#### What to do:
From the data that follows, report how many lines hold the string "text", giving only the number.

#### Dataset content:
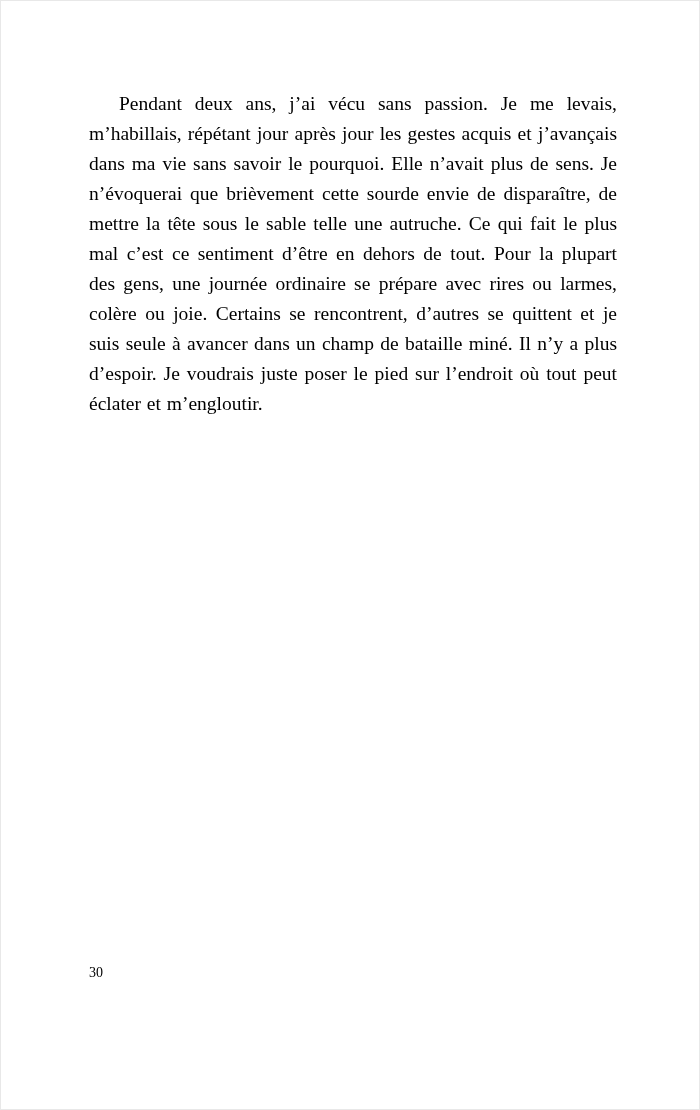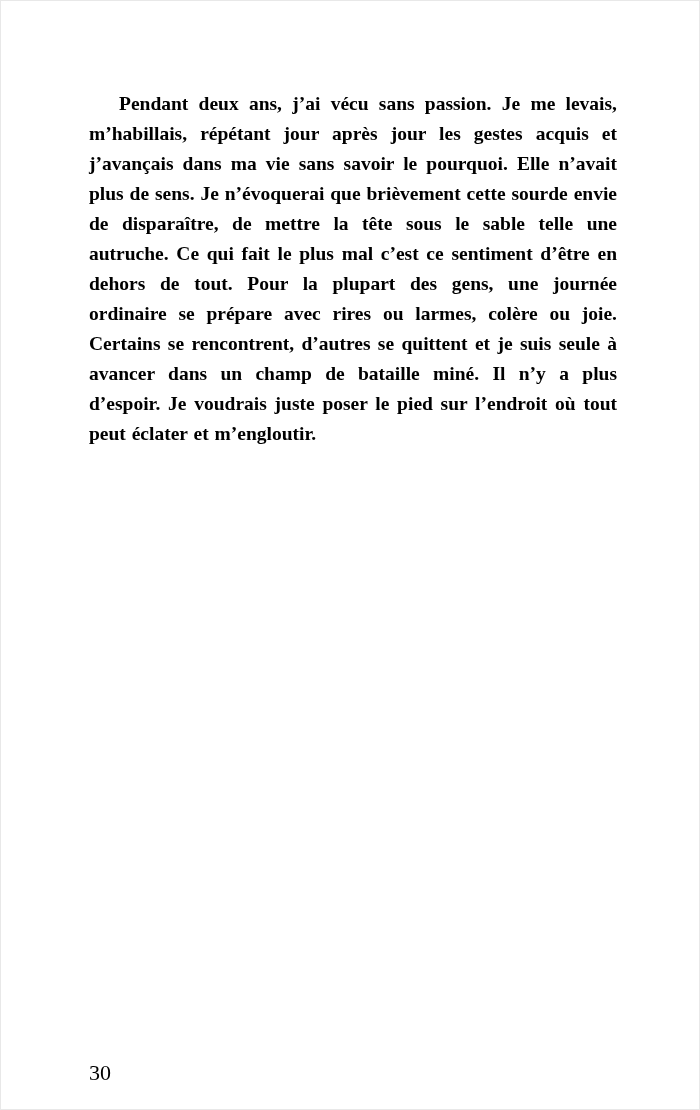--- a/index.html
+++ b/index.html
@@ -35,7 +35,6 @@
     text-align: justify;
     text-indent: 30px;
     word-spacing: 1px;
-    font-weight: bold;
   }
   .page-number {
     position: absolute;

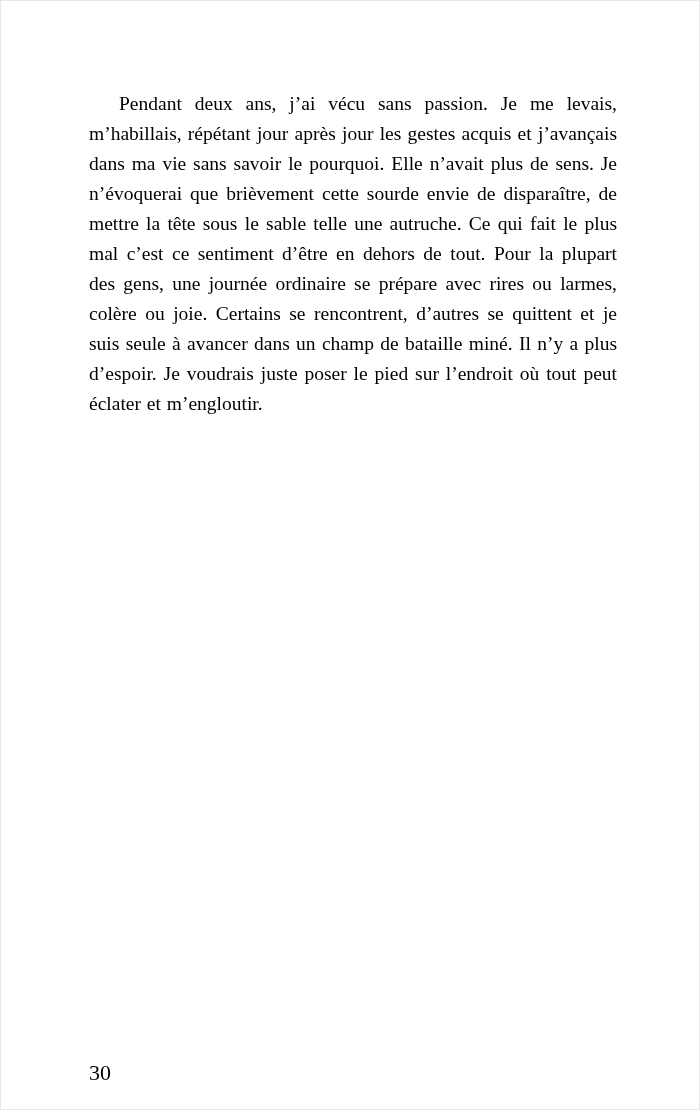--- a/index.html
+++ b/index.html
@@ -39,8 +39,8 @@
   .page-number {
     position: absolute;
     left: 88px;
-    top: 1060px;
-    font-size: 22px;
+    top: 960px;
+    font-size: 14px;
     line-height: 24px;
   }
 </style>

#### Written answer:
2